Based on the analysis and comparative review presented in this study, several key observations and practical conclusions emerge. Most reviews on this topic focus on hydropower potential, the main parameters of hydrokinetic turbines, and various methods for improving their efficiency, maintenance, and installation. This review provides a comparison between the performance results of various optimized hydrokinetic turbines and the actual energy characteristics of contemporary commercial turbines. The analysis demonstrates that optimizing the flow passage components—such as the rotor, shroud, and diffuser—can significantly enhance the efficiency of axial hydrokinetic turbines. Most experiments have been conducted in hydrodynamic channels with high blockage ratios, which do not comply with free-stream flow conditions. For instance, Vogel et al. [55] achieved a power coefficient (Cp) greater than 0.6 at a blockage ratio of 0.569. Among researchers conducting only numerical simulations, Cp values differ from those obtained through physical testing. For turbines without shrouds, physical experiments show Cp values ranging from 0.35 to 0.45, while numerical simulations report values between 0.3 and 0.61. For shrouded turbines, experimental Cp values range from 0.450 to 1.740, whereas numerical values fall between 0.199 and 0.607. Experimental validation is essential to confirm the accuracy of numerical results.
The Blade Element Momentum (BEM) method is frequently used in the optimization process due to its simple and easily applicable algorithm. When combined with modern numerical techniques—such as the panel method, vortex lattice method, and Computational Fluid Dynamics (CFD)—it enables the characterization of individual blade profiles, thereby extending the capabilities of the BEM method in predicting rotor power curves.
The results presented in this study can be effectively applied to the future design and optimization of axial hydrokinetic turbines. For instance, using the aforementioned numerical methods, the blade profile can be further optimized by refining profiles from the SG4063 and NACA 63-8XX series. The shape of the diffuser can also be improved for better performance at lower flow velocities. J. Reinecke et al. [66], for example, achieved a Cp value of 1.740 using an optimization approach that combined metamodeling via Support Vector Regression (SVR), Computational Fluid Dynamics (CFD), and Design of Experiments (DoE).

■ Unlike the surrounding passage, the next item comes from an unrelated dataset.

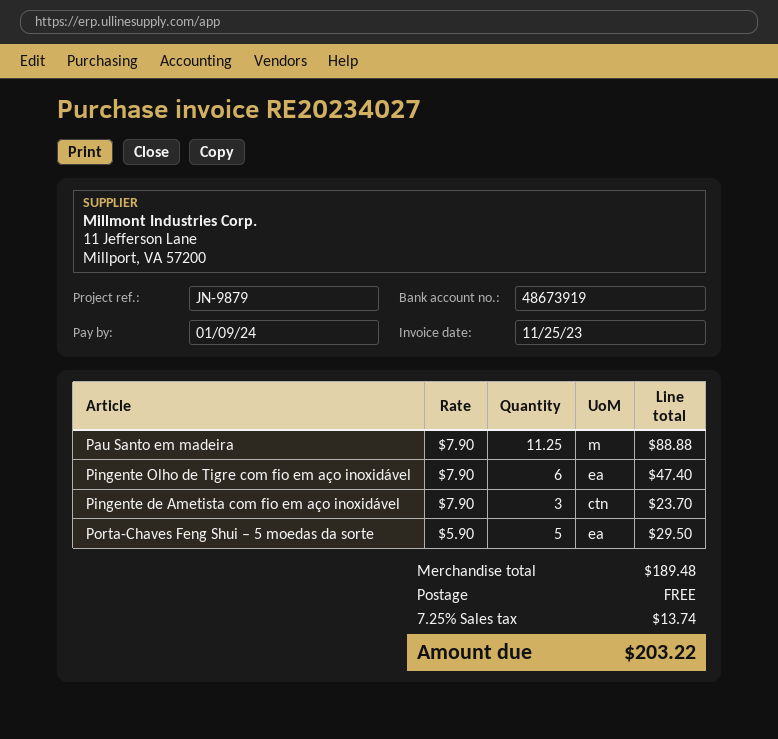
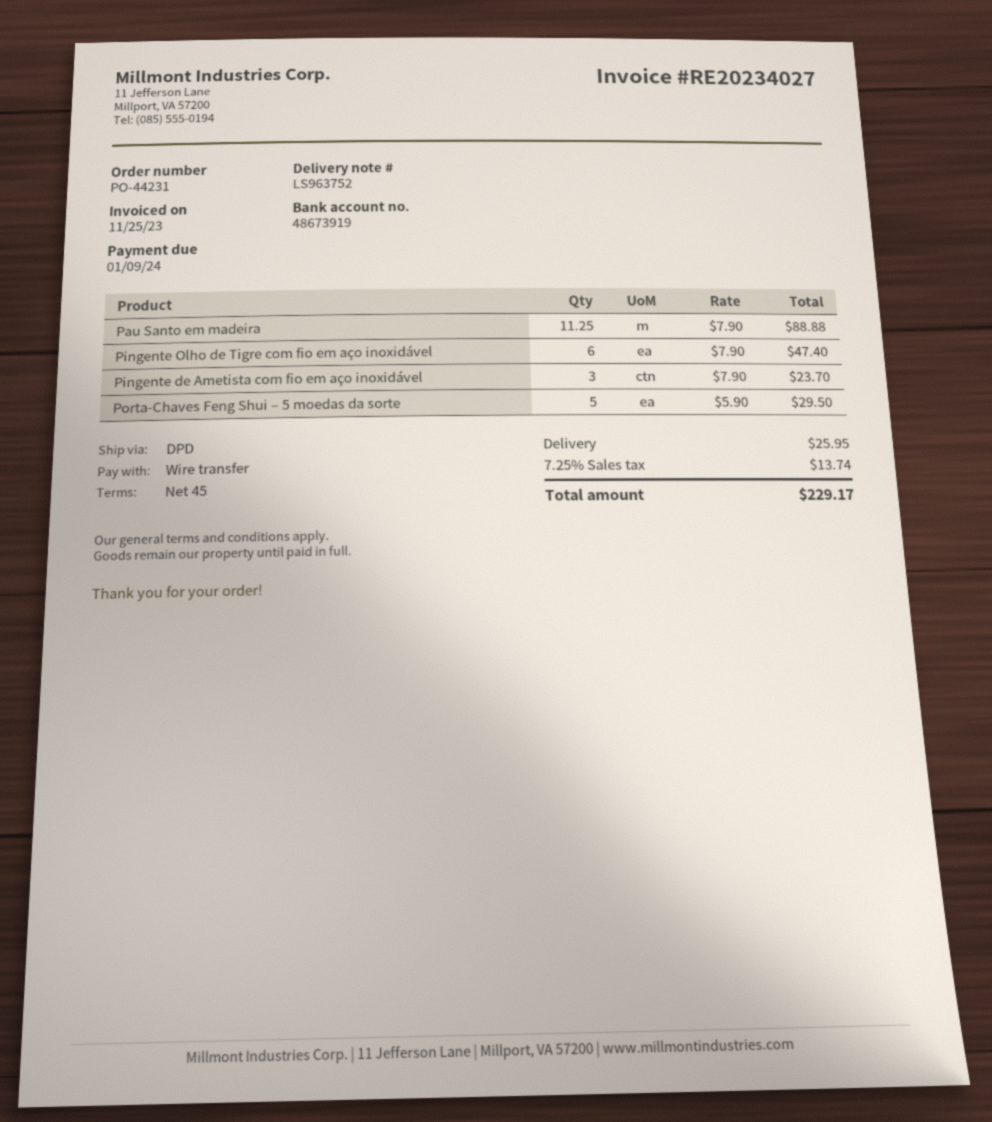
shipping: 0.00 -> 25.95
total: 203.22 -> 229.17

SVR enables the prediction of the effects of various turbine geometric configurations on the power curves. These conclusions are particularly valuable for the design of low-power, decentralized energy systems in remote areas, where high efficiency at low flow velocities is essential. This highlights the practical value of turbine geometry optimization using modern numerical methods.
Considering the power coefficients of the partially optimized turbines discussed, it becomes clear that modern methods for the synthesis and analysis of axial hydrokinetic turbines can achieve significantly higher Cp values compared to those of commercially available turbines. To achieve better efficiency, all influencing parameters (such as the maximum blade thickness, thickness distribution along the blade length, chord, number of blades, and diffuser shape) must be simultaneously optimized for the specific operating conditions. In some cases, synthesized rotors without a shroud even outperform the efficiency of market turbines with a shroud. For example, Hanzla et al. [60] achieved a Cp value of 0.45 following a physical experiment. The highest power coefficient (1.740) was achieved by J. Reinecke et al. [66] with a shrouded turbine. Both experiments were conducted in a hydrodynamic channel under free-stream conditions, ensuring the reliability of the experiments. The Cp value of 1.740 obtained is significantly higher than that of the small-power turbines currently available, regardless of whether they include the entire hydro unit or just the rotor
Future work should focus on the development of multi-objective optimization methods that integrate both hydrodynamic and structural criteria. Moreover, the validation of simulation outcomes through field-scale experimental studies in natural riverine environments is crucial for ensuring their practical applicability.

5. Conclusions

This review presented some of the key methods for the synthesis, analysis, and optimization of hydrokinetic turbines, as well as the conditions under which physical and numerical CFD studies should be conducted. The main contribution of this paper is the comparison of results from various numerical and physical experiments conducted by researchers in this field, confirming the impact of optimized flow passage components (blades, diffuser, blade cascade solidity) on the efficiency of the unit. It is evident that the greatest influence on operational efficiency is exerted by the blade cascade solidity and the diffuser geometry. For example, J. Reinecke et al. [66] achieved a Cp value of 1.740 after optimizing the diffuser, while Zhu et al. [71] achieved a Cp value of 0.447 with a four-blade rotor. The data clearly show that the Cp values obtained through numerical studies are generally higher than those observed in real-world applications. In CFD simulations, this may be due to the incorrect selection of turbulence models, boundary conditions, flow velocity profile, computational domain size, or rotor positioning relative to the inlet and outlet. In numerical and analytical methods, such deviations may arise from simplified models that do not account for flow separation and vortex formation in the inter-blade channel, as well as the impact of rotor blade cascade solidity on efficiency. However, numerical methods can be indicative in optimizing individual components of the flow passage of hydrokinetic turbines. However, to confirm their reliability, the data must be validated through physical experiments under conditions that ensure free-stream flow.

Author Contributions

Conceptualization, R.I.; methodology, R.I.; software, G.T.; validation, K.K., R.I. and B.Z.; formal analysis, G.T.; investigation, R.I.; resources, R.I.; data curation, K.K.; writing—original draft preparation, R.I.; writing—review and editing, R.I.; visualization, R.I. and B.Z; supervision, G.T.; project administration, G.T.; funding acquisition, G.T and K.K. All authors have read and agreed to the published version of the manuscript.

Funding

This study is financed by the European Union-Next Generation EU, through the National Recovery and Resilience Plan of the Republic of Bulgaria, project № BG-RRP-2.004-0005 and by the project KΠ-06-H67/8 “Development of a fluid-structural methodology for the study and modernization of HYDRAulic turbomachines, through the TECHnologies of virtual prototyping—HydraTech”.

Conflicts of Interest

The authors declare no conflict of interest.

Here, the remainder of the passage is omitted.